Task statement » Report how many lines of the entries below contain the word "align", and nothing more.
Exercise inputs section start
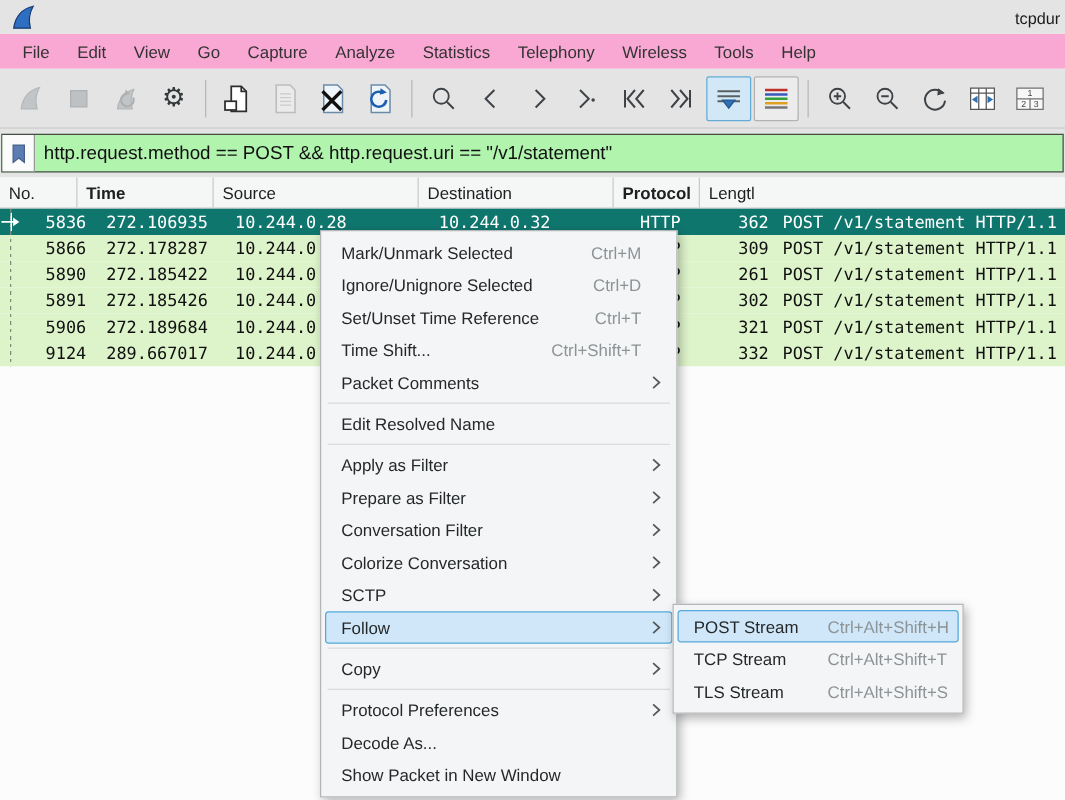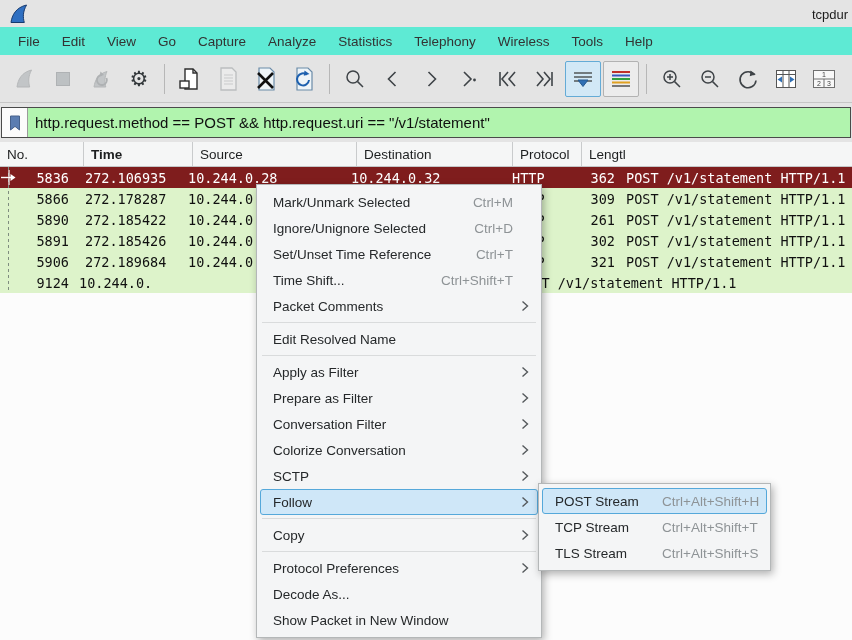--- a/index.html
+++ b/index.html
@@ -11,7 +11,7 @@
   .app-icon{position:absolute;left:8px;top:3px;width:22px;height:22px;}
   .win-title{position:absolute;left:812px;top:7px;font-size:13px;color:#1b1b1b;white-space:nowrap;}
 
-  .menubar{height:28px;background:#5eead4;display:flex;align-items:center;padding-left:7px;}
+  .menubar{height:28px;background:#f9a8d4;display:flex;align-items:center;padding-left:7px;}
   .menu-item{padding:4px 11px;font-size:13.5px;color:#333;cursor:default;}
 
   .toolbar{height:47px;background:#e4e4e4;display:flex;align-items:center;padding:0 6px;border-bottom:1px solid #c6c6c6;}

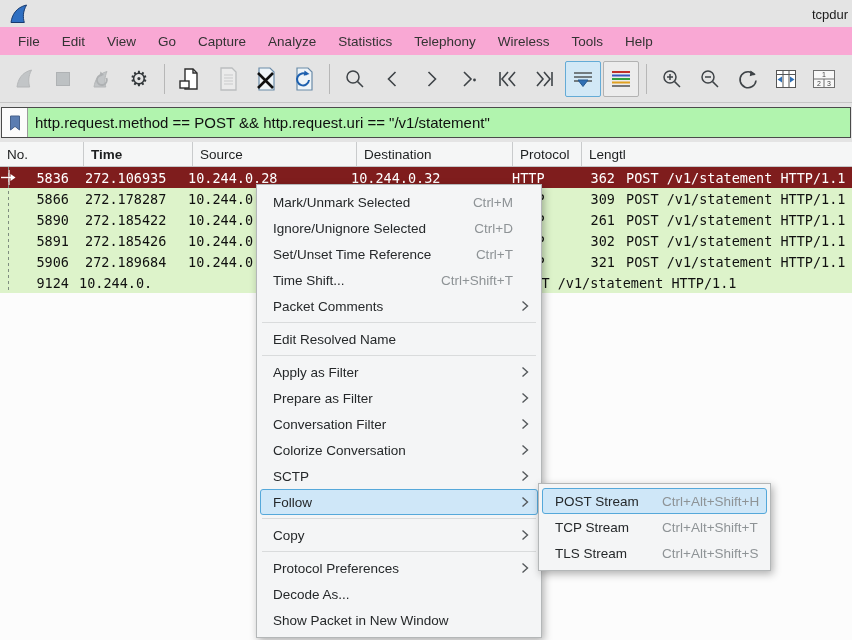--- a/index.html
+++ b/index.html
@@ -297,7 +297,7 @@
 
   <div class="packet-area">
     <div class="pheader">
-        <div class="hcell" style="width: 84px;">No.</div>
+        <div class="hcell" style="width: 62px;">No.</div>
         <div class="hcell" style="width: 109px; font-weight: bold;">Time</div>
         <div class="hcell" style="width: 164px;">Source</div>
         <div class="hcell" style="width: 156px;">Destination</div>

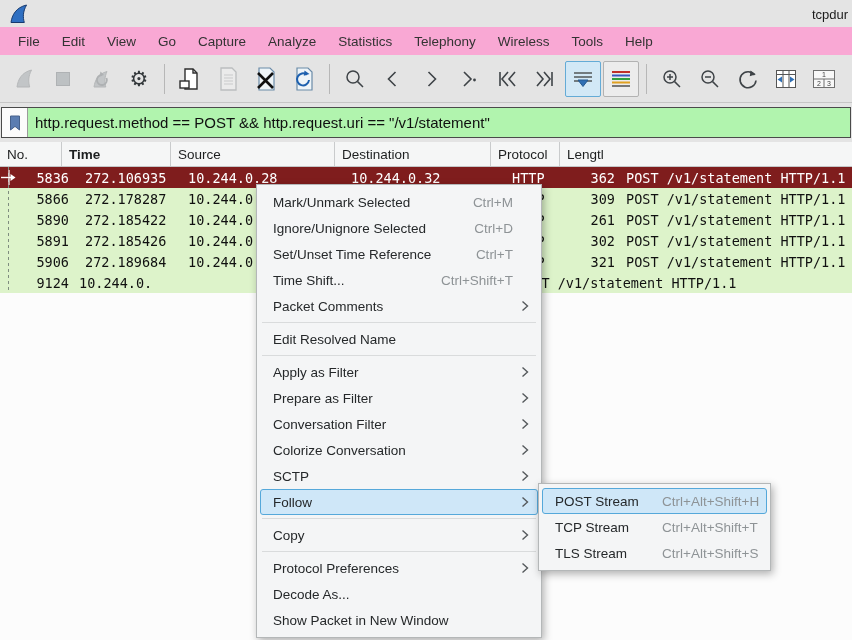--- a/index.html
+++ b/index.html
@@ -301,7 +301,7 @@
         <div class="hcell" style="width: 109px; font-weight: bold;">Time</div>
         <div class="hcell" style="width: 164px;">Source</div>
         <div class="hcell" style="width: 156px;">Destination</div>
-        <div class="hcell" style="width: 69px;">Protocol</div>
+        <div class="hcell" style="width: 69px; font-weight: bold;">Protocol</div>
         <div class="hcell" style="width: 49px;">Lengtl</div>
       </div>
     <div class="prows">

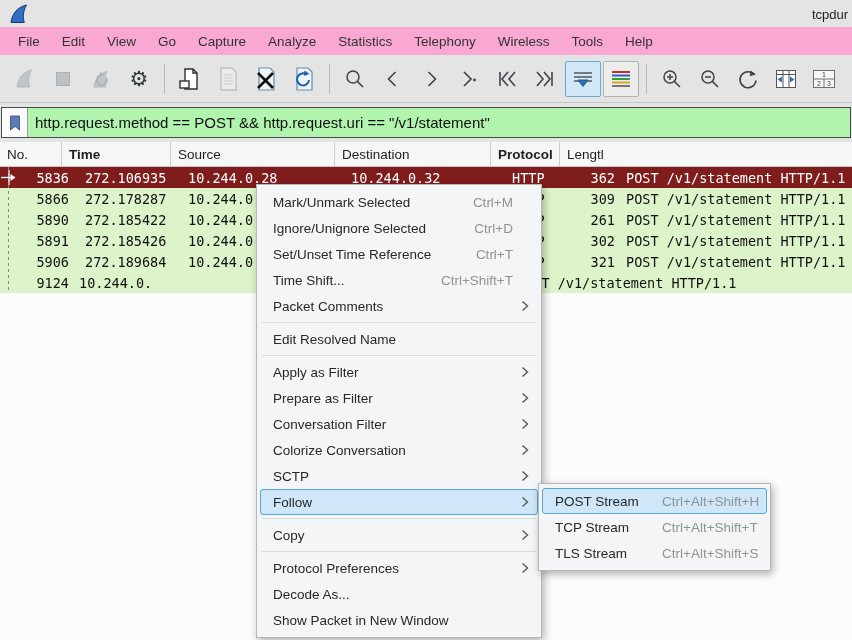--- a/index.html
+++ b/index.html
@@ -34,7 +34,7 @@
   .hcell:last-child{border-right:none;}
   .prows{position:relative;font-family:"DejaVu Sans Mono","Liberation Mono",monospace;font-size:13.5px;}
   .prow{height:21px;display:flex;background:#ddf3ca;color:#101010;}
-  .prow.selected{background:#7f1d1d;color:#fff;}
+  .prow.selected{background:#0f766e;color:#fff;}
   .pcell{box-sizing:border-box;display:flex;align-items:center;white-space:pre;overflow:hidden;}
   .c0{justify-content:flex-end;padding-right:5px;}
   .c1{padding-left:11px;}

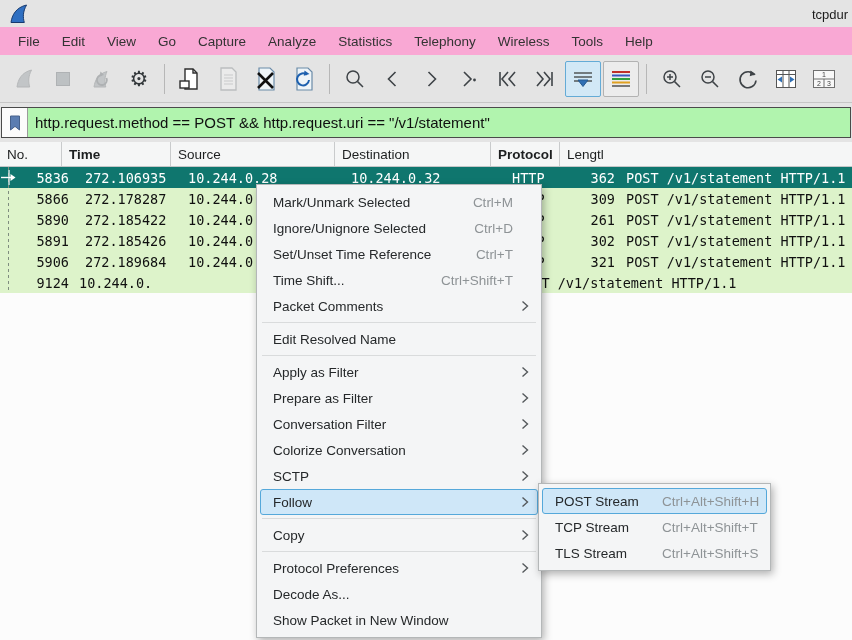--- a/index.html
+++ b/index.html
@@ -353,6 +353,7 @@
         </div>
         <div class="prow">
           <div class="pcell c0" style="width: 74px;">9124</div>
+          <div class="pcell c1" style="width: 109px;">289.667017</div>
           <div class="pcell c2" style="width: 164px;">10.244.0.</div>
           <div class="pcell c3" style="width: 156px;"></div>
           <div class="pcell c4" style="width: 69px;">HTTP</div>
Exercise inputs section end
Result for this exercise » 4